To the concern that Israel couldn’t risk a
U.S. arms embargo because it was too dependent on U.S. munitions to
fight while under embargo, Netanyahu allowed: “That’s a legitimate
case.”
But then he explained the true stakes of the battle and of the war itself.
“But if we don’t go into Rafah, we can’t
exist as a sovereign state,” he said. “We’d become a vassal state, and
we won’t survive. The question of arms will fix itself, but the question
of our independence will not. That’s the end of Israel.”
By going into Rafah, the prime minister
changed the course of history. By defying Biden and his administration,
Netanyahu first and foremost ensured that Hamas would be defeated
because without resupply, sooner or later, Hamas would lose all residual
military capability and its political power would be destroyed. To
date, Washington has preserved Hamas through its demand for
“humanitarian aid.” But the incoming Trump administration has already
stated that the policy will be over in a month.
By going into Rafah, Netanyahu
demonstrated to the Palestinians, Hezbollah, Iran and its other proxies,
as well as to all the states of the region, that it is not a vassal
state. It is an independent power. And if they want to deal with Israel,
they need to go through Jerusalem, not Washington.
Netanyahu also secured support. By defying
the Biden administration to secure an Israeli victory, Israel showed
the American people that the “plucky little Israel” they had long
admired was back in business. The enthusiastic support Netanyahu
received from U.S. lawmakers two months later during his July 24 address
to a joint session of Congress was a testament to the renewed respect
that Israel earned in the United States for its willingness to put
everything on the line to secure victory.
While all of these consequences were
critical for Israel’s victory in this war, the battle of Rafah’s most
important impact was the one it had on the Israeli psyche. Israel’s
determination to fight and win freed the public from the debilitating
delusion that there is an alternative to strategic independence, to
self-reliance, to Zionism.
The media scoffed at the government’s
decision to rename the war.
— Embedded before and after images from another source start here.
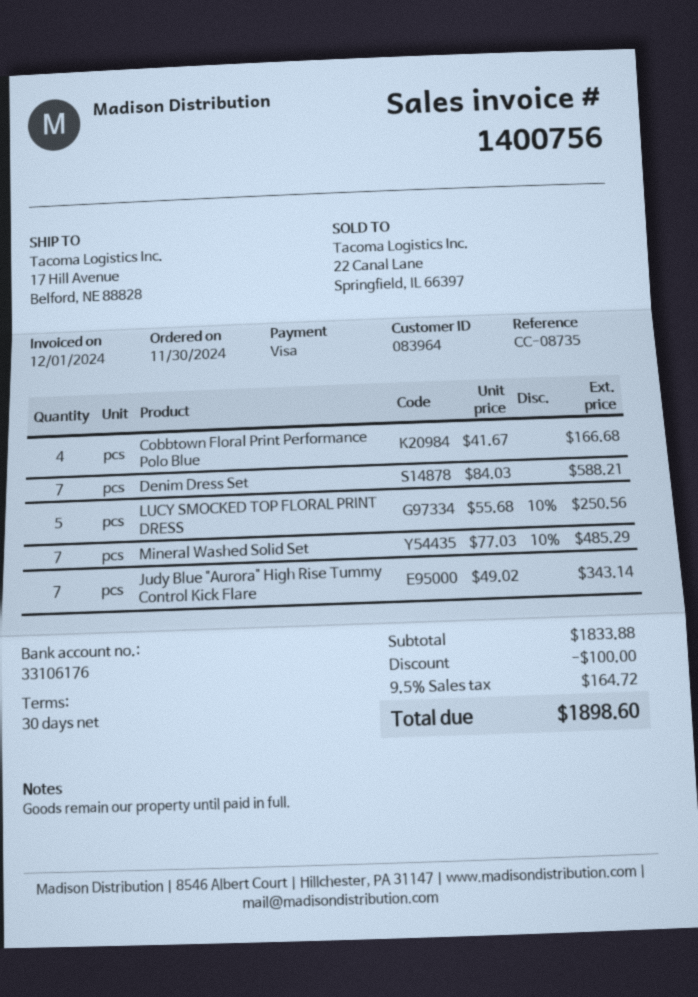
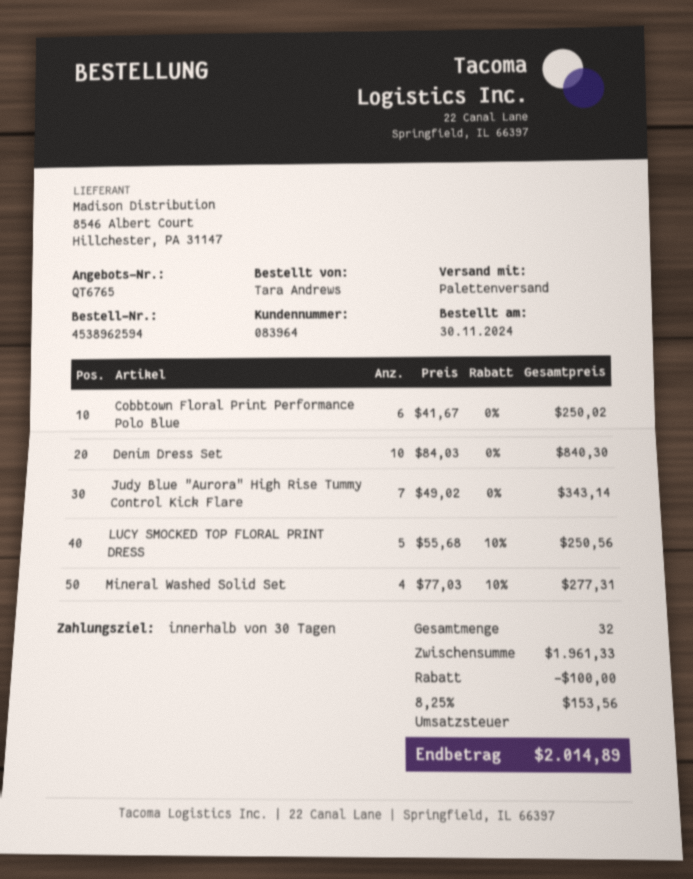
Cobbtown Floral Print Performance Polo Blue: 4 x 41.67 = 166.68 -> 6 x 41.67 = 250.02
Denim Dress Set: 7 x 84.03 = 588.21 -> 10 x 84.03 = 840.30
Mineral Washed Solid Set: 7 x 77.03 - 10% = 485.29 -> 4 x 77.03 - 10% = 277.31
subtotal: 1833.88 -> 1961.33
tax: 9.5% = 164.72 -> 8.25% = 153.56
total: 1898.60 -> 2014.89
And the IDF Spokesman’s Unit is ignoring the
decision, continuing to call the war the “Iron Swords War.” But the
official name is the one that will be remembered because it is the
proper name of this war.
Over the past 15 months, faced with the
destruction of long-held delusions, Israelis resurrected their faith in
Zionism. As Zionism became a socially acceptable antisemitic slur
throughout the Western world, the people of Israel reinvigorated their
faith in themselves. And as the world community united against them, the
people of Israel united to stand up to them and to win this war on
their own as a free and independent people determined to remain one. It
is the resurrection of strategic independence—of Zionism—that will
secure Israel’s future for the next hundred years.